JBS refutes allegations it illegally bought cattle
April 20, 2011
by Bryan Salvage
SÃO PAULO, Brazil – After conducting an internal investigation, officials with JBS SA concluded its cattle-buying practices in the state of Acre, Brazil are in order and a civil lawsuit implicating the company illegally purchased cattle there is unfounded. The lawsuit involves “the possible purchase of 578 head of cattle during the past four years,” according to JBS. At issue is that the purchased cattle came from land in the Amazon that was illegally deforested.
In a statement, JBS states it uses a system that ensures cattle purchased from Acre comply with its commitments to requirements mandated by the Brazilian Environmental Agency and the Ministry of Labor. The system requires three different compliance checks during the purchasing process. This system was operating before the commitments with public organizations were signed in October 2009 – and it ensures all cattle purchases in Acre were made in compliance with those commitments, company executives responded.
When analyzing information from the civil lawsuit, JBS SA pointed out the following inaccuracies:
- Three of the named Animal Transit Documents (GTA) are not listed in the cattle procurement system nor were they located in the Public Civil Lawsuit acts.
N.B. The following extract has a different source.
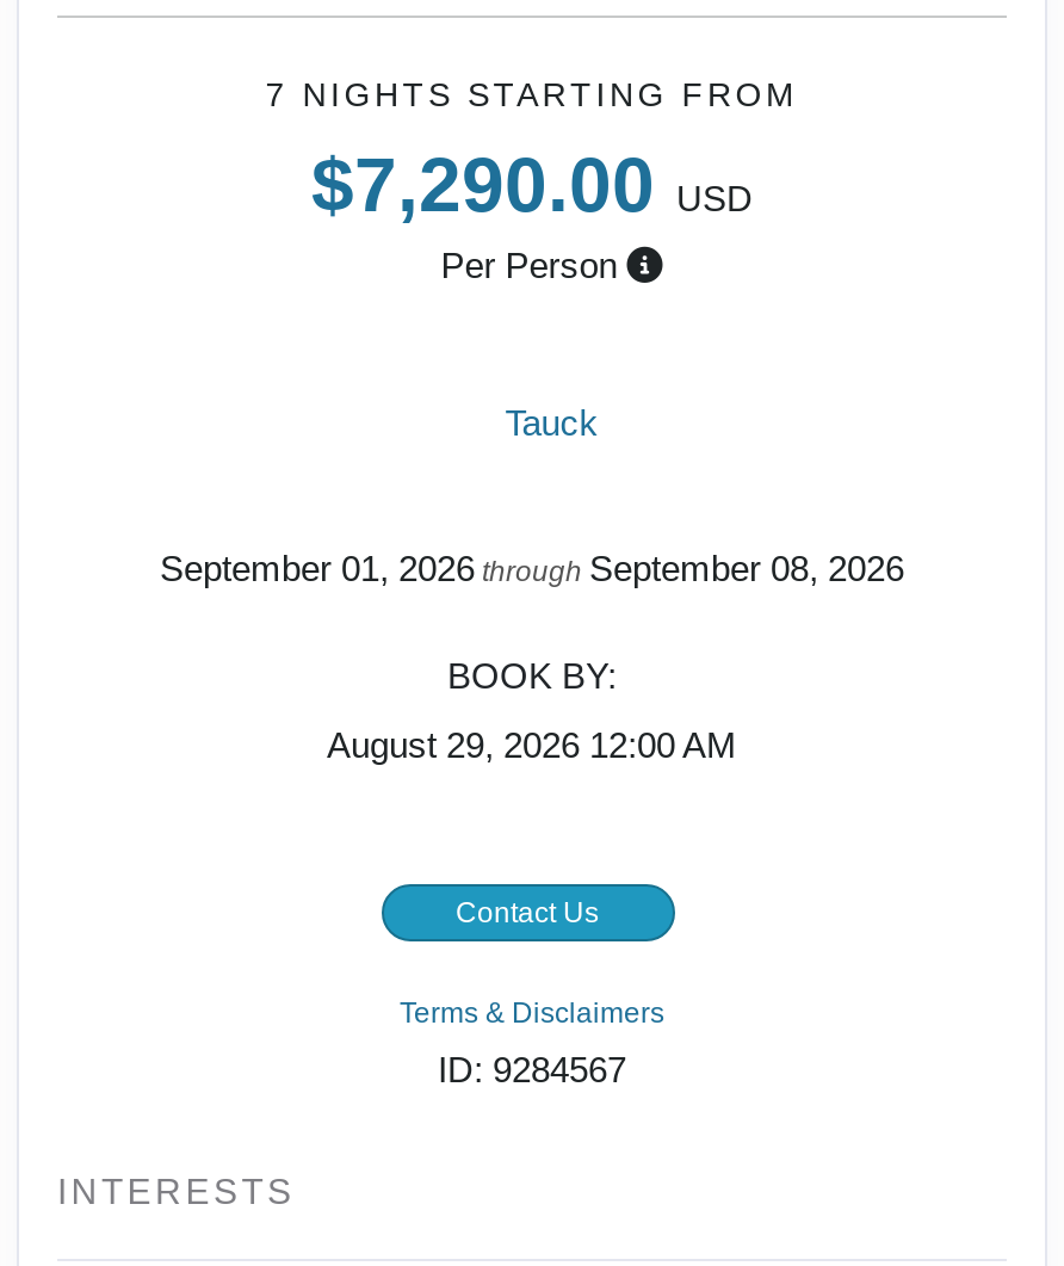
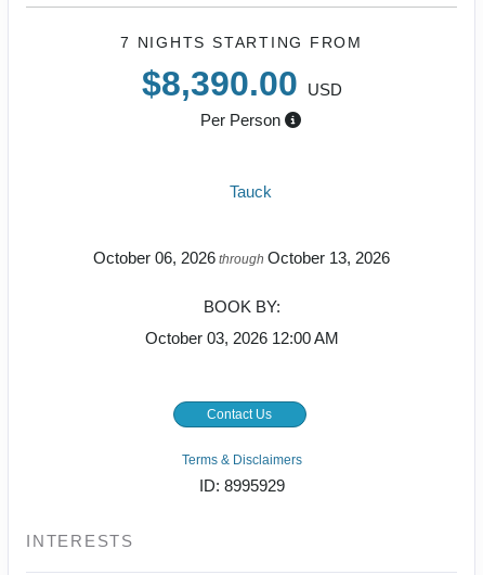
[311,142,753,228] $7,290.00 USD -> [141,64,342,103] $8,390.00 USD
[160,548,904,589] September 01, 2026 through September 08, 2026 -> [93,249,390,267] October 06, 2026 through October 13, 2026
[327,725,737,765] August 29, 2026 12:00 AM -> [145,329,338,347] October 03, 2026 12:00 AM
[438,1049,626,1090] ID: 9284567 -> [199,476,284,495] ID: 8995929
Results of a consultation made using the date of these GTAs show there were no cattle purchases linked to these documents.
- Eight of the mentioned GTAs were issued, but the cattle were returned before slaughter because the suppliers´ names appeared on the IBAMA embargoed areas list. Although it is possible these suppliers did not cancel the GTAs, these animals were not slaughtered by the company.
- Three GTAs came from properties that did not appear on the embargoed areas list on the day of slaughter and this can be proven through the printed version of the IBAMA website from that date.
- Although two GTAs relate to suppliers who own an embargoed area, cattle were not purchased from those areas. Animals were sourced from other farms owned by those suppliers, which do not appear on the embargoed areas list of IBAMA (as indicated on the GTA), thus in compliance with the applicable legislation.
JBS said it has never purchased cattle from those properties linked by Public Authorities to labor conditions equivalent to slavery. “Any discussion about a possible sentencing of the company to pay any fine is inapplicable,” the company said in a statement.
“JBS' cattle sourcing has been proved to be correct and in compliance with legislation, as well as with the company’s social and environmental commitments. All procedures are submitted twice a year to an external and independent audit hired exclusively for this purpose,” the company concluded.